Chapman’s willingness to shine a light on his pain, struggles, and faith, but also his joy, redemption, and hope infuses Still with universal goodness. Songs like “Kindness” and “A Desperate Benediction (Peace On Earth)” showcase Chapman’s signature nice guy persona, encouraging us to meet people where they are and make room for each other’s pain. “It’s Jesus’s kindness that drew us in,” he says. “Kindness is a deep conviction for me.”
The standout track, “Love Now,” is an emotional plea to cherish every moment. While dealing with the loss of both his brother-in-law and his longtime keyboard player within a matter of months, Chapman had a memorable conversation with Mike Weaver from Big Daddy Weave. “I was on tour with Big Daddy Weave and Mike and I were talking about suffering and how life is hard and often doesn’t make sense. But we said, what else can we do? Where else are we gonna go? The only thing scarier than right now is believing the story is over.

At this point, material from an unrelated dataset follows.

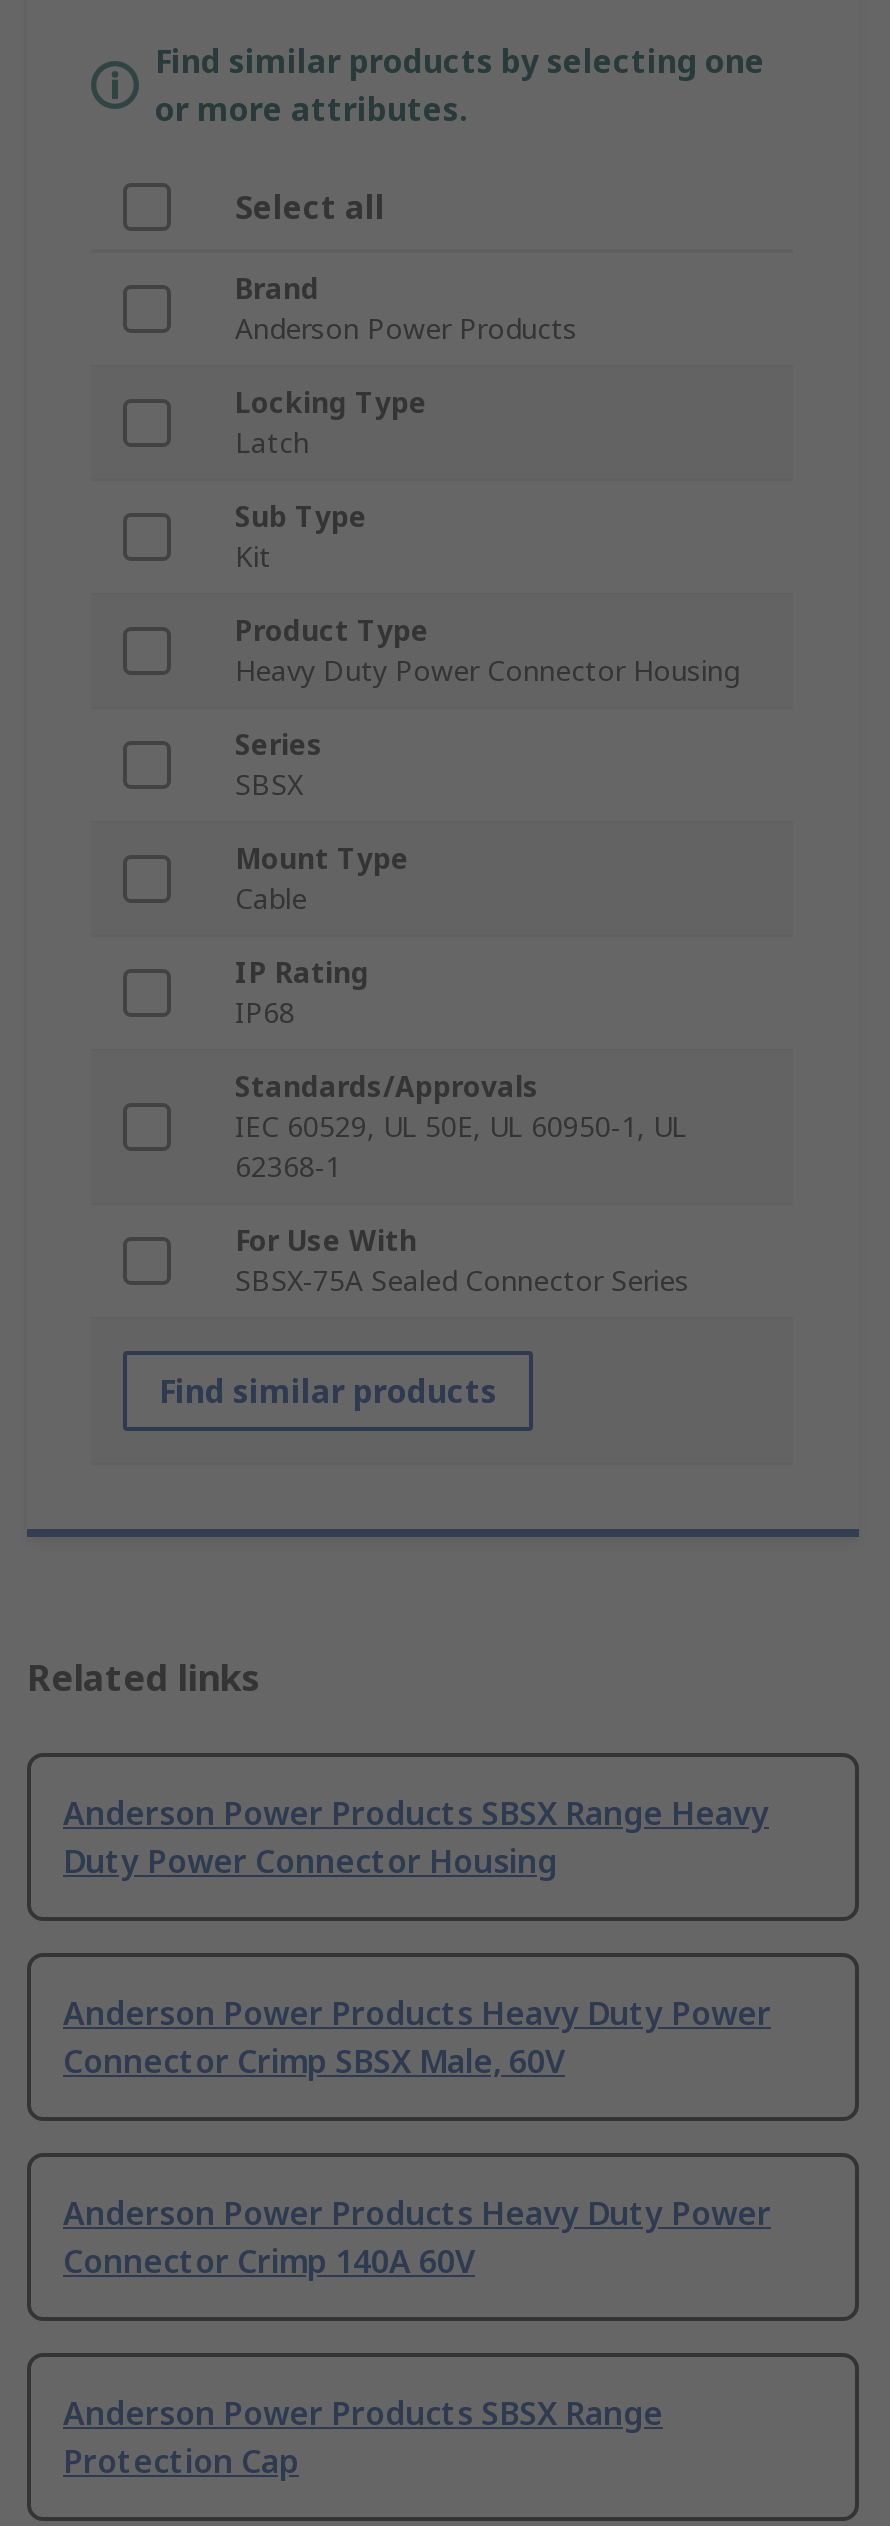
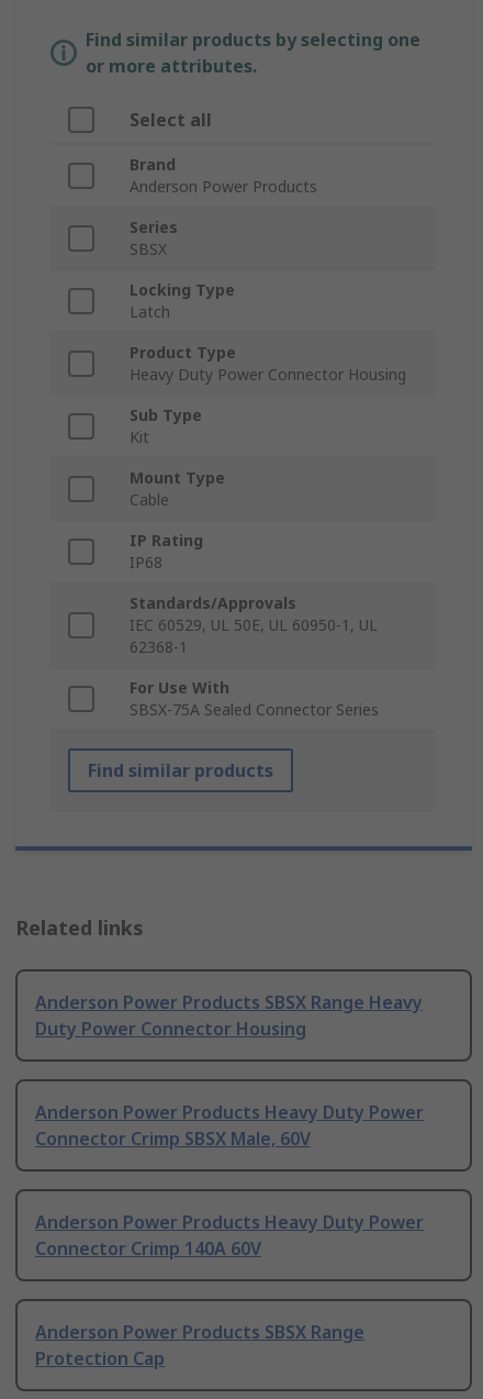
moved [235,384,739,690] -> [130,280,406,448]: Locking Type | Latch | Product Type | Heavy Duty Power Connector Housing | Sub Type | Kit
moved [235,726,323,804] -> [130,217,178,260]: Series | SBSX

This song is a reminder to love each other right now and trust God with the rest.”
Still was produced by what Chapman likes to call his “dream team,” which includes his long-time creative partner Brent Milligan along with Ben Shive, Brian Fowler, Micah Kuiper, and rounded out by Chapman’s sons, Caleb and Will Chapman, both of who are part of the rock band Colony House. The album is more than a collection of songs reflecting Chapman’s positive outlook. It’s his hard-earned contentment, his heart in a song, singing about grief that lingers but doesn’t destroy, faith that doubts but still believes, and showing kindness for others who are facing the same. It’s a picture of the human experience – the beautiful, the terrible, the painful, and the wonderful.